## WHAT TO PRODUCE:
Look below for the line that contains "- Check the", then copy it and each following line exactly, through and including the line that contains "- -- Clicking".

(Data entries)
============================================================

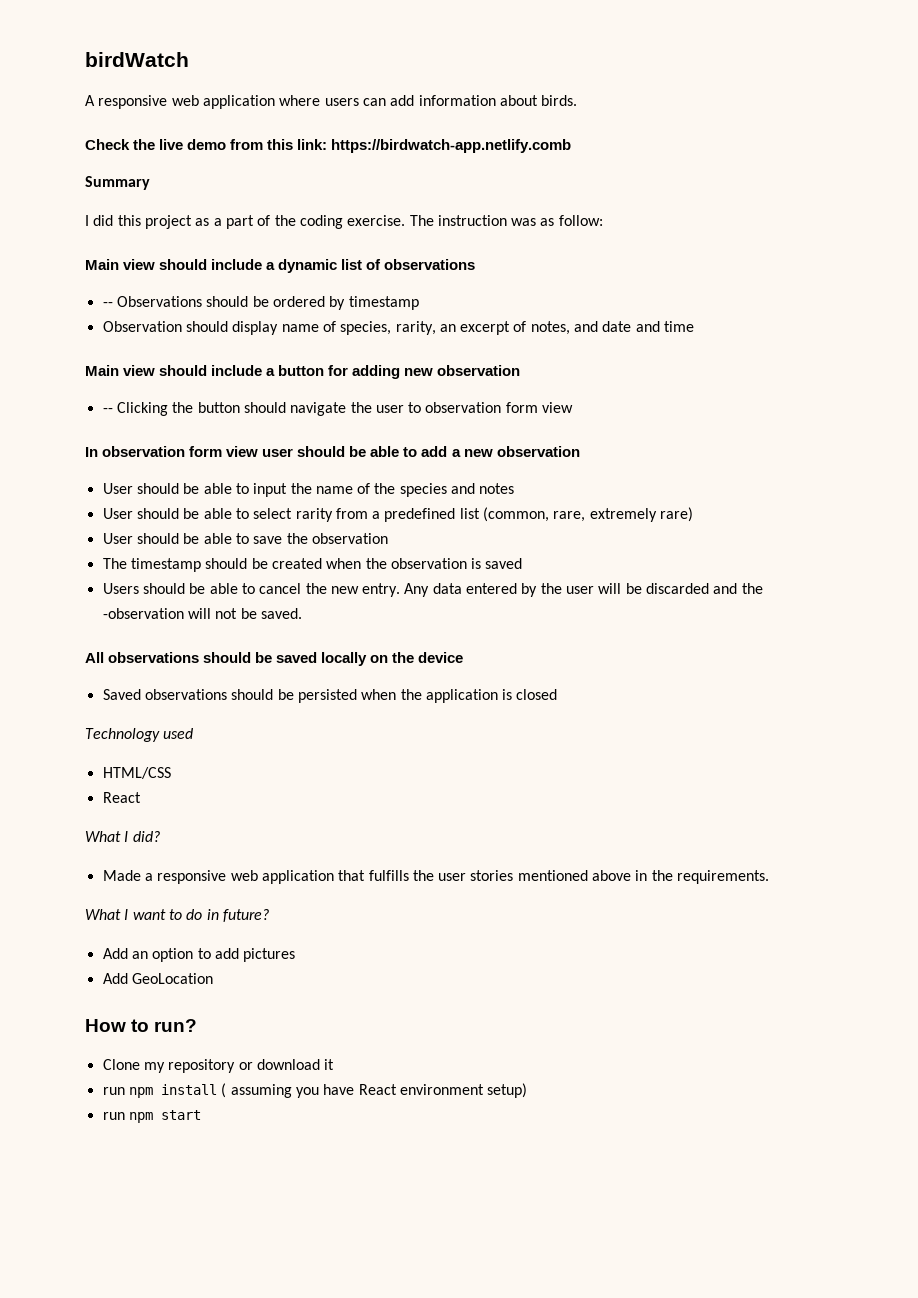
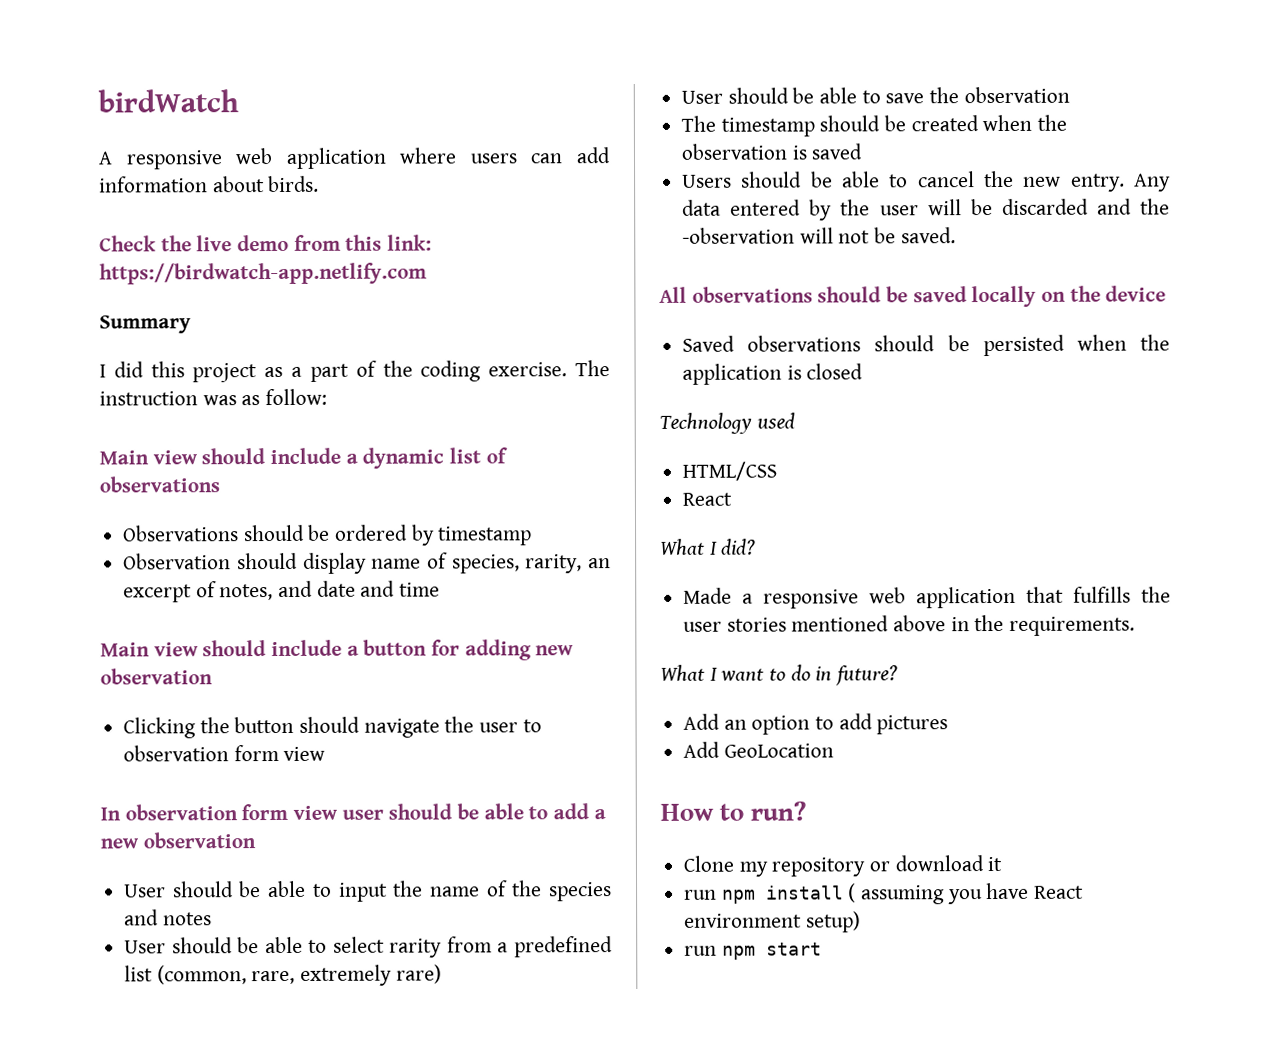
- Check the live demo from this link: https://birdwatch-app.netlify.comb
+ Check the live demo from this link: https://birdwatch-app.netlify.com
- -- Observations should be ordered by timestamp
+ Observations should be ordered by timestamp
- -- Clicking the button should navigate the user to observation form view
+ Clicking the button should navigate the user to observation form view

============================================================

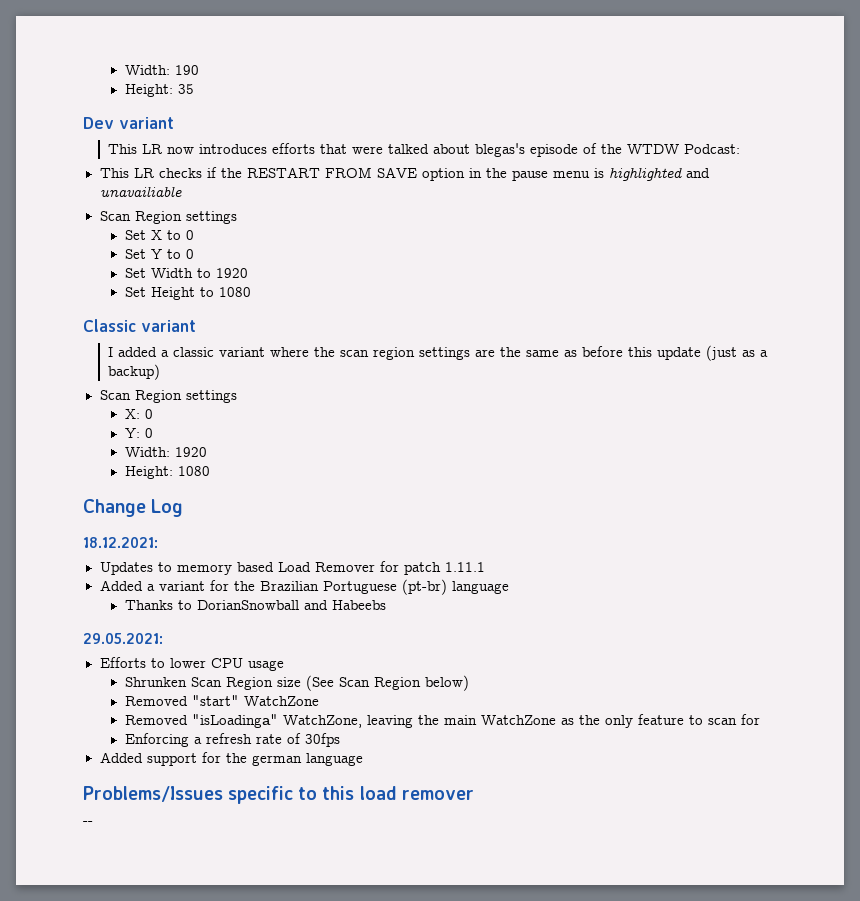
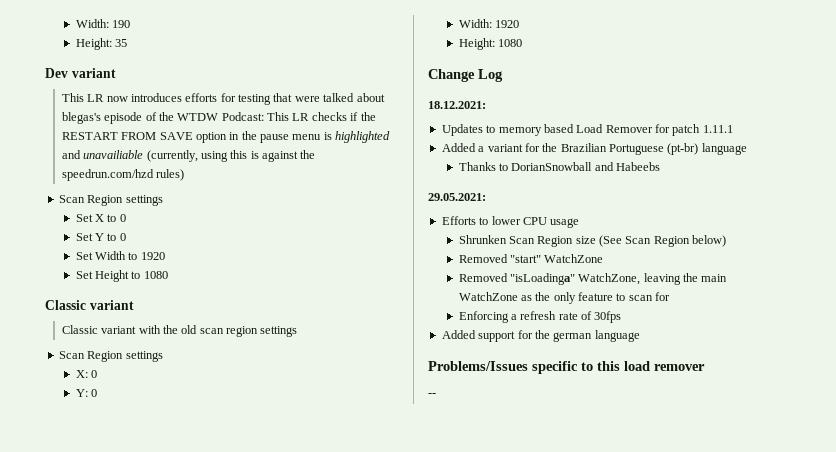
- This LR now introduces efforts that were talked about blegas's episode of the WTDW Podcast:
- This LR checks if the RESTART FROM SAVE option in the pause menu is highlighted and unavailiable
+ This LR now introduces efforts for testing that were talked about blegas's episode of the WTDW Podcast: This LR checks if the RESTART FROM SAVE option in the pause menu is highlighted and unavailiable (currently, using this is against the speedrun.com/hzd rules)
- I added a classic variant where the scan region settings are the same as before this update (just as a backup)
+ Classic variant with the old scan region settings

============================================================

## REPLY TO THE EXERCISE:
- Check the live demo from this link: https://birdwatch-app.netlify.comb
+ Check the live demo from this link: https://birdwatch-app.netlify.com
- -- Observations should be ordered by timestamp
+ Observations should be ordered by timestamp
- -- Clicking the button should navigate the user to observation form view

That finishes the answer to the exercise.